By Eliza Rosenberry
Following months of hearings and plan revisions, some Planning Board members this week clashed with the development team over aspects of a proposed Planned Residential Development (PRD) off Fox Run Road.
Seeking what he called a “lukewarm conceptual approval” from the Board, attorney Brian DeVellis presented a slightly updated design in which the primary revision was an uncontroversial T-turnaround at the end of the private road in place of a cul-de-sac.
When presented at the last hearing on September 27, the design — which proposes five new homes off Fox Run of around 3,200 square feet each, two new 4,000 square foot homes off Buehler Road, and one existing house to be converted into an affordable unit — had been met with a general consensus of approval from neighbors and the Planning Board.
But Board member Amy Lloyd this week stood firm in her position that smaller homes would be preferable in this project, because one of the purposes of PRDs is to provide a greater variety of housing types. The proposed homes, Lloyd contended, weren’t dissimilar from other houses being built throughout Bedford; she challenged developer David Bernstein, observing from the back row of the audience, about the average size of houses he usually builds to underscore this point.

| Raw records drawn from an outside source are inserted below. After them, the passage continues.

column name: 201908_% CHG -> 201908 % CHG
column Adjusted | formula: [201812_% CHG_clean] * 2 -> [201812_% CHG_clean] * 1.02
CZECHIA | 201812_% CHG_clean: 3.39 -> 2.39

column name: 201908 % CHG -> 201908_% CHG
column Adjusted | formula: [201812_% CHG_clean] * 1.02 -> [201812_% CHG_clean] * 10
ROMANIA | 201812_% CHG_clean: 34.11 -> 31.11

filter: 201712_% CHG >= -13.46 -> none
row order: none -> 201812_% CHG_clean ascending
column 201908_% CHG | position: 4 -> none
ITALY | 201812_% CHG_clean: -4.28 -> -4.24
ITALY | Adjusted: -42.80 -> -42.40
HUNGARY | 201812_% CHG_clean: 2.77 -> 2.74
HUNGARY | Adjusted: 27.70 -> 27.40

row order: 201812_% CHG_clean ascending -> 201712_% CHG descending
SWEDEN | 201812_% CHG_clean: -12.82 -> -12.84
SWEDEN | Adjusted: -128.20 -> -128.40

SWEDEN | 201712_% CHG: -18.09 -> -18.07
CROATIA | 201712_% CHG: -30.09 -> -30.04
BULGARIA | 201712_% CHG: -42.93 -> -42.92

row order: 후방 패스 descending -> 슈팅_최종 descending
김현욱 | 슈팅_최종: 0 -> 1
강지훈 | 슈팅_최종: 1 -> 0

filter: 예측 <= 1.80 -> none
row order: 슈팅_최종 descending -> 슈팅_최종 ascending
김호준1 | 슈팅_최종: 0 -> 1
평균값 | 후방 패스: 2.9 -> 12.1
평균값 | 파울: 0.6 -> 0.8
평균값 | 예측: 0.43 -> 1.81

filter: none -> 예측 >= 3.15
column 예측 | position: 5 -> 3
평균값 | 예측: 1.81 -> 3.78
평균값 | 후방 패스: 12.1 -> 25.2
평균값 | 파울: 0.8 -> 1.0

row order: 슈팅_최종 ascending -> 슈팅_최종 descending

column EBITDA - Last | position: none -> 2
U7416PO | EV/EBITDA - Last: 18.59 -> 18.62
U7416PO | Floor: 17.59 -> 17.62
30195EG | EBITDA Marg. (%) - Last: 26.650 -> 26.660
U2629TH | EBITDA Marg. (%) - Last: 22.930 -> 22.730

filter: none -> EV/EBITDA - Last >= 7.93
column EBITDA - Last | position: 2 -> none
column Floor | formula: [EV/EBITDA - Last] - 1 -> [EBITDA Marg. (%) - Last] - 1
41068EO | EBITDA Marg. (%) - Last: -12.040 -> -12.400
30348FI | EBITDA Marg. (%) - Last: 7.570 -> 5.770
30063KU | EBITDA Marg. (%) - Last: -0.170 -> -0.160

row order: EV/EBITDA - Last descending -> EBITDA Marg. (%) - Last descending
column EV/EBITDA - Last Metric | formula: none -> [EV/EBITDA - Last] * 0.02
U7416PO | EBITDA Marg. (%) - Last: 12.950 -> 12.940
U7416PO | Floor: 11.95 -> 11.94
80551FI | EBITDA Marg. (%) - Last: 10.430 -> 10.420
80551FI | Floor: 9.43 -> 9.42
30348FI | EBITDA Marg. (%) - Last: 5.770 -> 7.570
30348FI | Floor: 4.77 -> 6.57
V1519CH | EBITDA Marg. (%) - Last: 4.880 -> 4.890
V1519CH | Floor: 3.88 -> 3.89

“I’m not interested in looking at another large house development of the same type that we see everywhere else in Bedford,” Lloyd said. “It is not an alternative type… It’s just the same thing that we’re seeing.”
“With all due respect, that’s where we started,” DeVellis said, referencing his original proposal of nine 2,000 square foot homes, which received pushback from neighbors who favored fewer houses and were less concerned about house size. “The smaller number of units, the larger those units need to be.”
DeVellis and Bernstein have focused on appeasing neighbors who have vocally opposed the project. At previous hearings, more than a dozen neighbors lined up to speak passionately against the development, but after months of private meetings and compromises, only two residents spoke this week, and not in opposition.
“I actually like the size of the home, it actually probably is addressing a bit of a need in this town,” suggested resident Aaron Bourret, a newcomer to Bedford who recently went through the house-hunting process here.
During a straw poll, Sandra Hackman was the only Board member who spoke in agreement with Lloyd.
“The way houses have been for fifty years is not the way they’re necessarily going to be for the next fifty years… I think it’s really important to have alternative styles of housing, because the bylaw asks for it and because people need it,” Hackman said, though she acknowledged it was likely too late in the process to renegotiate home size. “We closed that door, I think, a couple of meetings ago. So this is where we are.”
Lloyd also advocated for minimizing or reorienting garages to emphasize the development’s human scale, and Assistant Planner Catherine Perry raised concern about a zoning bylaw requiring a duplex or other housing type to be included in a PRD.
The Fox Run development has reportedly prompted residents to lobby Planning Board members outside of public hearings, an indication of the high tensions around new development in Bedford. Issues raised at this week’s hearing demonstrate Bedford’s ongoing grappling with the purpose and appropriate implementation of PRDs, which are intended to promote preservation of open space and encourage a variety of housing types.
The development team will present a detailed plan on November 15 at the next continuation of the hearing.